Le sénateur du Texas Ted Cruz ne bredouille jamais, son regard est fixe, sa diction cadencée, ses phrases précises. Des talents d'orateur qui lui ont permis de devenir un champion de la droite religieuse et de remporter les « caucus » républicains de l'Iowa lundi.
Il y a quelques mois, il n'était qu'un candidat républicain parmi d'autres, et était d'ailleurs loué par son principal adversaire, Donald Trump, pour ses positions fermes contre le gouvernement fédéral de Barack Obama, contre l'impôt, contre l'avortement ou pour le droit à s'armer. Il est devenu depuis le principal rival du milliardaire dans la lutte pour obtenir l'investiture républicaine, et l'homme d'affaires new-yorkais fait désormais de Cruz sa principale cible, l'accusant d'être un horrible personnage ou d'être né au Canada, il y a 45 ans, sous-entendant qu'il serait inéligible à la présidence des États-Unis.

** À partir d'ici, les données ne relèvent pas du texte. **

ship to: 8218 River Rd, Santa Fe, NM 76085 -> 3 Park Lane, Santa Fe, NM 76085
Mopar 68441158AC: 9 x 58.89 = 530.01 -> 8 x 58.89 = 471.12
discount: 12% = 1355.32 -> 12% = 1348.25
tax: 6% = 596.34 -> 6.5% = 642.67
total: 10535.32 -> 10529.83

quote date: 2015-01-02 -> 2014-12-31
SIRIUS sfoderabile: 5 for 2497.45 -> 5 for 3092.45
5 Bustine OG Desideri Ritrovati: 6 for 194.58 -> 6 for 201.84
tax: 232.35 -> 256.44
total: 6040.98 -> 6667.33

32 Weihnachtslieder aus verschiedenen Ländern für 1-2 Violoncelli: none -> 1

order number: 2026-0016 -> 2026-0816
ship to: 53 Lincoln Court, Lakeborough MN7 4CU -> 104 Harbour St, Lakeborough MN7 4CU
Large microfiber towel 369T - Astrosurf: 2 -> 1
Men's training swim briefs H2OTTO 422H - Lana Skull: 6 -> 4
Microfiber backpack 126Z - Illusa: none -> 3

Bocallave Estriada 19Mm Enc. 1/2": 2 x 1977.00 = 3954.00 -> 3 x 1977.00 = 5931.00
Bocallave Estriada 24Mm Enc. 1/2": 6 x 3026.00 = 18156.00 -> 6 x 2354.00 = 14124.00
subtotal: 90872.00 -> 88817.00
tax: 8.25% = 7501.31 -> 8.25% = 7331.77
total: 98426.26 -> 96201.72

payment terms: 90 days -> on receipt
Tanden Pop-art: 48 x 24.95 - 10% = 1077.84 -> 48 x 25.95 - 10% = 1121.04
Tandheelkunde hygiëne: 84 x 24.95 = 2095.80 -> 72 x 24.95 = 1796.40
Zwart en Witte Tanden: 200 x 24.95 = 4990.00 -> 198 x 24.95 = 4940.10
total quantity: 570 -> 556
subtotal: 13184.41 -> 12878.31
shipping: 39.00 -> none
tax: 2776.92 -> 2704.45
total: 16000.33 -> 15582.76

Nul doute qu'après la victoire de Cruz (27 %) en Iowa, devant un Donald Trump (24 %) qui avait pourtant dominé les sondages, le milliardaire va redoubler d'efforts pour tenter de reprendre la main. Les deux hommes labourent le même terrain, celui des Américains en colère contre les élites politiques. Ils jouent la surenchère, par exemple dans leurs spots télévisés respectifs tirant l'alarme sur l'immigration clandestine. Ou encore dans leur dénonciation de la « théorie » du changement climatique. Ted Cruz a, aussi, juré d'annihiler les jihadistes de l'organisation État islamique avec un « tapis de bombe ».
La stratégie de Cruz dans l'Iowa était entièrement construite sur l'électorat protestant évangélique, majoritaire au sein des républicains. Il leur promettait de démanteler totalement « Obamacare », la réforme de Barack Obama pour réformer le système de santé, et de défendre les chrétiens américains face aux menaces de dissolution posées par les démocrates. Pour appuyer son message, Ted Cruz n'a pas hésité à utiliser ses enfants dans des vidéos, voire à faire cuire du bacon sur le canon de son fusil dans un stand de tir, une façon de rappeler l'attachement des Texans à leurs armes.
Il y a deux semaines, il s'est toutefois retrouvé vivement critiqué pour avoir dénigré « les valeurs de New York », qui défendent selon lui l'avortement, le mariage gay, l'argent et les médias. Mais Rafael Edward Cruz, qui était le premier candidat officiel à l'investiture républicaine, a depuis longtemps choisi son positionnement, au cœur du Tea Party.

Il agace ses aînés
Ted Cruz ne siège au Sénat que depuis janvier 2013, l'un des deux sénateurs représentant le Texas, et doit sa victoire à la mobilisation locale de la mouvance ultraconservatrice, qui surprend alors l'establishment républicain. Dès ses débuts, il agace ses aînés par son manque de déférence et sa volonté d'être sous le feu des projecteurs dans l'illustre institution, où sa jeunesse devrait l'inciter à l'humilité.
Son grand combat a lieu à l'automne 2013. Alors qu'un compromis budgétaire se profile entre chefs républicains et démocrates alliés à Barack Obama, il défend une ligne dure : pas de budget sans abrogation totale d'Obamacare. Il agite en coulisses, emmène avec lui des dizaines d'élus du Tea Party à la Chambre, et tient tête aux dirigeants républicains, humiliés, qui gardent une dent contre ce quadragénaire qui prétend leur apprendre à gouverner. Si l'obstruction a échoué, Ted Cruz n'en a pas moins gagné ses galons.
Ted Cruz est né à Calgary, au Canada, le 22 décembre 1970, d'une mère américaine et d'un père cubain, Rafael Cruz, torturé par le régime de Batista et exilé à 18 ans aux États-Unis sans parler anglais. Il grandit au Texas, où le lycéen est déjà fasciné par la Constitution. Après des études à l'université de Princeton puis à l'école de droit d'Harvard, dont il sort diplômé quatre ans après Barack Obama, il entame une brillante carrière juridique avant de revenir au Texas pour devenir l'équivalent de l'avocat d'appel de l'État (solicitor general), en 2003. Le poste se transforme en tremplin national pour défendre des causes conservatrices et plaider devant la Cour suprême, ce qu'il fit neuf fois, avec cinq victoires.
Le récent rapprochement avec Cuba est pour lui une « terrible erreur ». Défenseur inconditionnel d'Israël, il est aussi vent debout contre l'accord nucléaire qui s'est conclu avec l'Iran.